## ABOUT THIS TASK
From the entries below, copy every line that holds the word "vscale".

## DATASET CONTENT
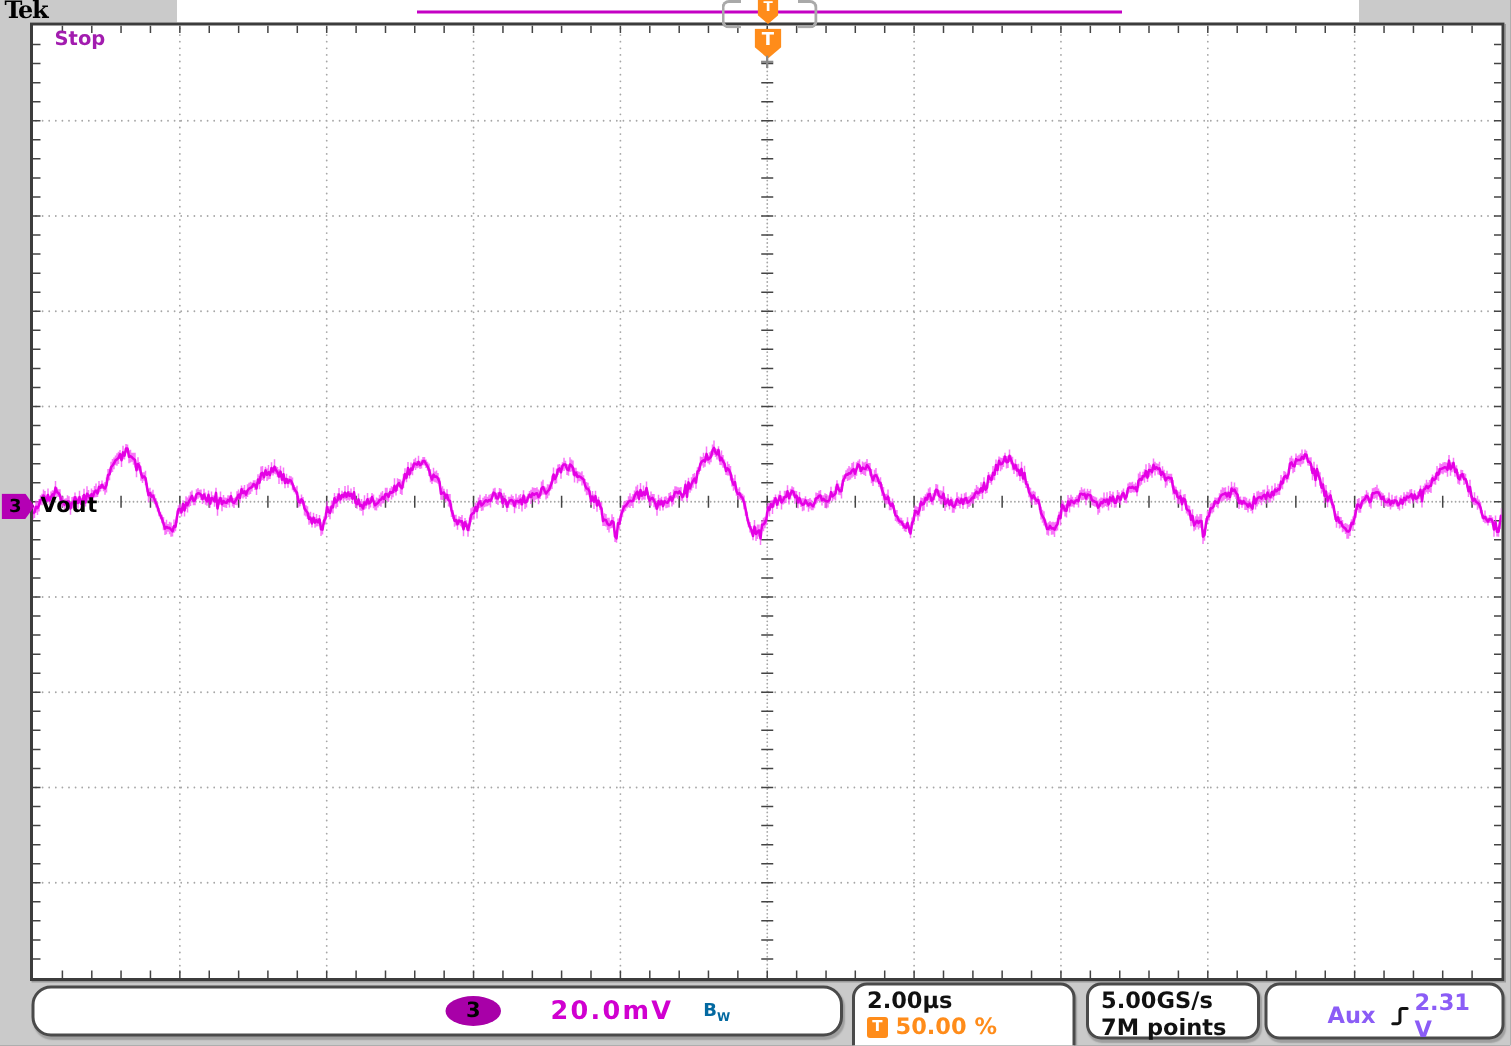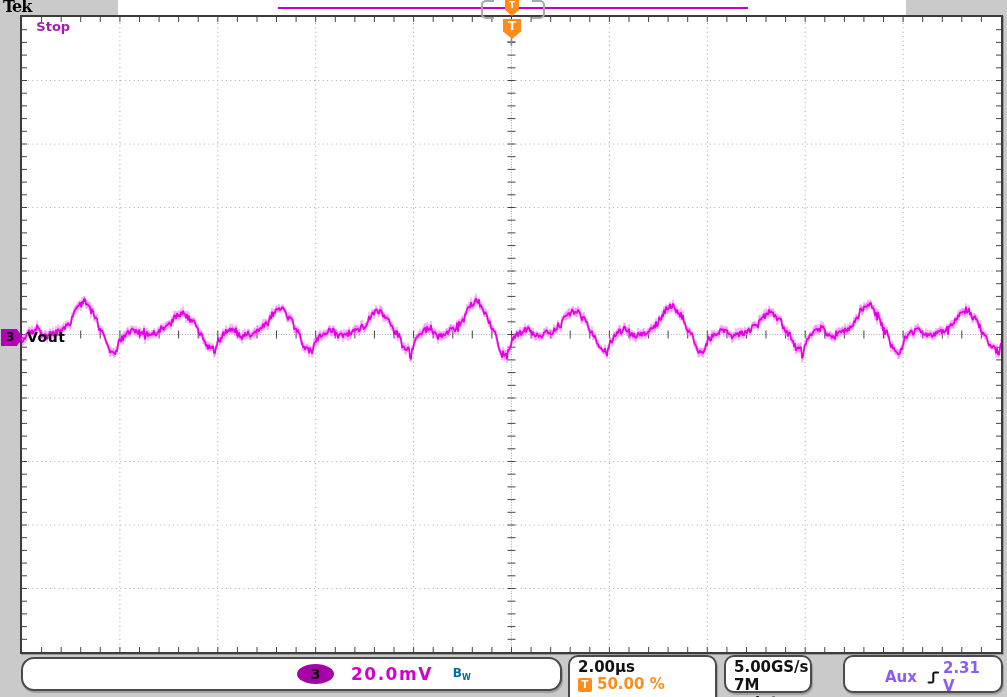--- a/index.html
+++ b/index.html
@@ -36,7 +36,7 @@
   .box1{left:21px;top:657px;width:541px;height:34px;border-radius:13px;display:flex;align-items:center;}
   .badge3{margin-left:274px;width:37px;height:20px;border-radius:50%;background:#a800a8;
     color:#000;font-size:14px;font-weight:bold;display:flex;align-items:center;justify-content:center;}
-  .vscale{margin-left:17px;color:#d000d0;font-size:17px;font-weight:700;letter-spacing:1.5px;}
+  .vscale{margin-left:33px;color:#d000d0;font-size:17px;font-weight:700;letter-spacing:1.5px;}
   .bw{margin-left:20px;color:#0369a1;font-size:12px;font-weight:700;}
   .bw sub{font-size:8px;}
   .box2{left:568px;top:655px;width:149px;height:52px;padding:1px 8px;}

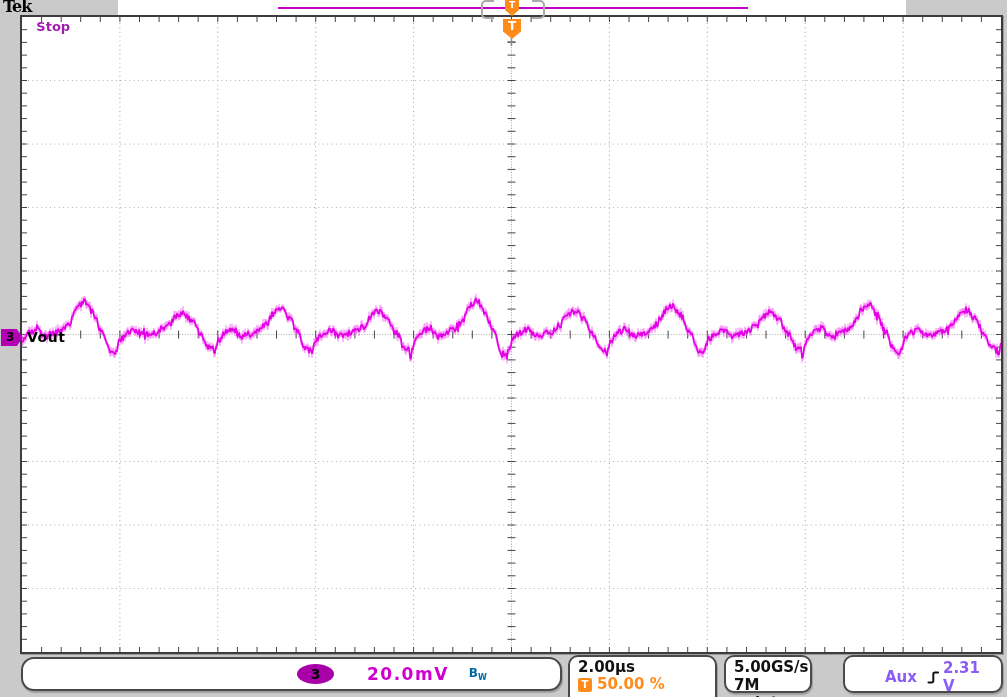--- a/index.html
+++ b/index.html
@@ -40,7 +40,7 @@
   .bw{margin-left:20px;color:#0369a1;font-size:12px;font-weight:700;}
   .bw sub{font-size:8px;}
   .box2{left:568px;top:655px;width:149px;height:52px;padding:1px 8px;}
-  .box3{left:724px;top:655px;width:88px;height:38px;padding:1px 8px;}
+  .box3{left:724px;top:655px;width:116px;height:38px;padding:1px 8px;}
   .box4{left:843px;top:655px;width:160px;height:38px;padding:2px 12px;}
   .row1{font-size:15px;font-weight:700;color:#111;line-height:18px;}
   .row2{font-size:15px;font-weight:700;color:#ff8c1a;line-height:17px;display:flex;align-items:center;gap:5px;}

---

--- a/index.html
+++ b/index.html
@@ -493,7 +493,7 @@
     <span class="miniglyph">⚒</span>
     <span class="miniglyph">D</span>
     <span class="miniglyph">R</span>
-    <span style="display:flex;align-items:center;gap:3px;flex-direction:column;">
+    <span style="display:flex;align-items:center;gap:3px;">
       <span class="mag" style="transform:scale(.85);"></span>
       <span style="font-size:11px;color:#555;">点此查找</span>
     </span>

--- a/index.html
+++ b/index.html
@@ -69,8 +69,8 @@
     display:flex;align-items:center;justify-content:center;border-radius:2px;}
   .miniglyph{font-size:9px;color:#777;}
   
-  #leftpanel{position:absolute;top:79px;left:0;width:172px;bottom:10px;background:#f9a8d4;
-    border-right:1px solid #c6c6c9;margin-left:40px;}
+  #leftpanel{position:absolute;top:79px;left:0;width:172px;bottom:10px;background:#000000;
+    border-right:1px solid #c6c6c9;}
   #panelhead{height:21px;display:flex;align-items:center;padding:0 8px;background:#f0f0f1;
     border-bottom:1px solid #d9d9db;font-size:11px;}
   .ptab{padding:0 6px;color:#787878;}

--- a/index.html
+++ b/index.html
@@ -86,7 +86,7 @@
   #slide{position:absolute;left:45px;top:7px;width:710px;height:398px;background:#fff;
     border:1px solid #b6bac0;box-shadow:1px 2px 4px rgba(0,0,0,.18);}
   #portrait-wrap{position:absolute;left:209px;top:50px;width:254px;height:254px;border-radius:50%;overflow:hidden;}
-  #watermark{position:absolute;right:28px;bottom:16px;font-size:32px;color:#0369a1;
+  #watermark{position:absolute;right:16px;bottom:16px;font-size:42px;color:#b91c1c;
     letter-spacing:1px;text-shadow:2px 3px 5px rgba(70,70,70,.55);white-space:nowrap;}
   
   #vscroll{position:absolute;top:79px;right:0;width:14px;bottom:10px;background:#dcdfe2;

* * *

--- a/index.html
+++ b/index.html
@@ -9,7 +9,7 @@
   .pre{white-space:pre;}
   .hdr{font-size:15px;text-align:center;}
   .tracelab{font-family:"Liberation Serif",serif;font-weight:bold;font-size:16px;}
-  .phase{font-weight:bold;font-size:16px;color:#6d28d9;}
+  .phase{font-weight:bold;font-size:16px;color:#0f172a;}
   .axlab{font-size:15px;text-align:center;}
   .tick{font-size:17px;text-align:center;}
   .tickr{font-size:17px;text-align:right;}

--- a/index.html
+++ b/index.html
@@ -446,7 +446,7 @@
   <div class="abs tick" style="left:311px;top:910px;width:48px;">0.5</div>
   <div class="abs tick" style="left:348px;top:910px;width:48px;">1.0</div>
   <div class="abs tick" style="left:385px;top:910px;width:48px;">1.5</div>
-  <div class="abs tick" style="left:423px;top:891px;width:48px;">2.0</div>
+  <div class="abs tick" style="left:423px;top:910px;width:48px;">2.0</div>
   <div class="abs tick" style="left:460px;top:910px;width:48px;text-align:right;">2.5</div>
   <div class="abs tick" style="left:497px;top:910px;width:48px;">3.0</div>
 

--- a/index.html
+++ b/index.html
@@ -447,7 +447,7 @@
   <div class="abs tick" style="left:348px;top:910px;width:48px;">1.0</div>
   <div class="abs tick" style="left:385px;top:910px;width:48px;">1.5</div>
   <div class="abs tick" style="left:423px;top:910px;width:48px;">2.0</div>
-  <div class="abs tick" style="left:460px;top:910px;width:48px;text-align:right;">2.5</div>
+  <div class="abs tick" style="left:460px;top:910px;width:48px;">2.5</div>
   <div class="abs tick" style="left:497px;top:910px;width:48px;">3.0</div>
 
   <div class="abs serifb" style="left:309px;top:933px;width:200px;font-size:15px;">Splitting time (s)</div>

## FINISHED TASK
-  .vscale{margin-left:17px;color:#d000d0;font-size:17px;font-weight:700;letter-spacing:1.5px;}
+  .vscale{margin-left:33px;color:#d000d0;font-size:17px;font-weight:700;letter-spacing:1.5px;}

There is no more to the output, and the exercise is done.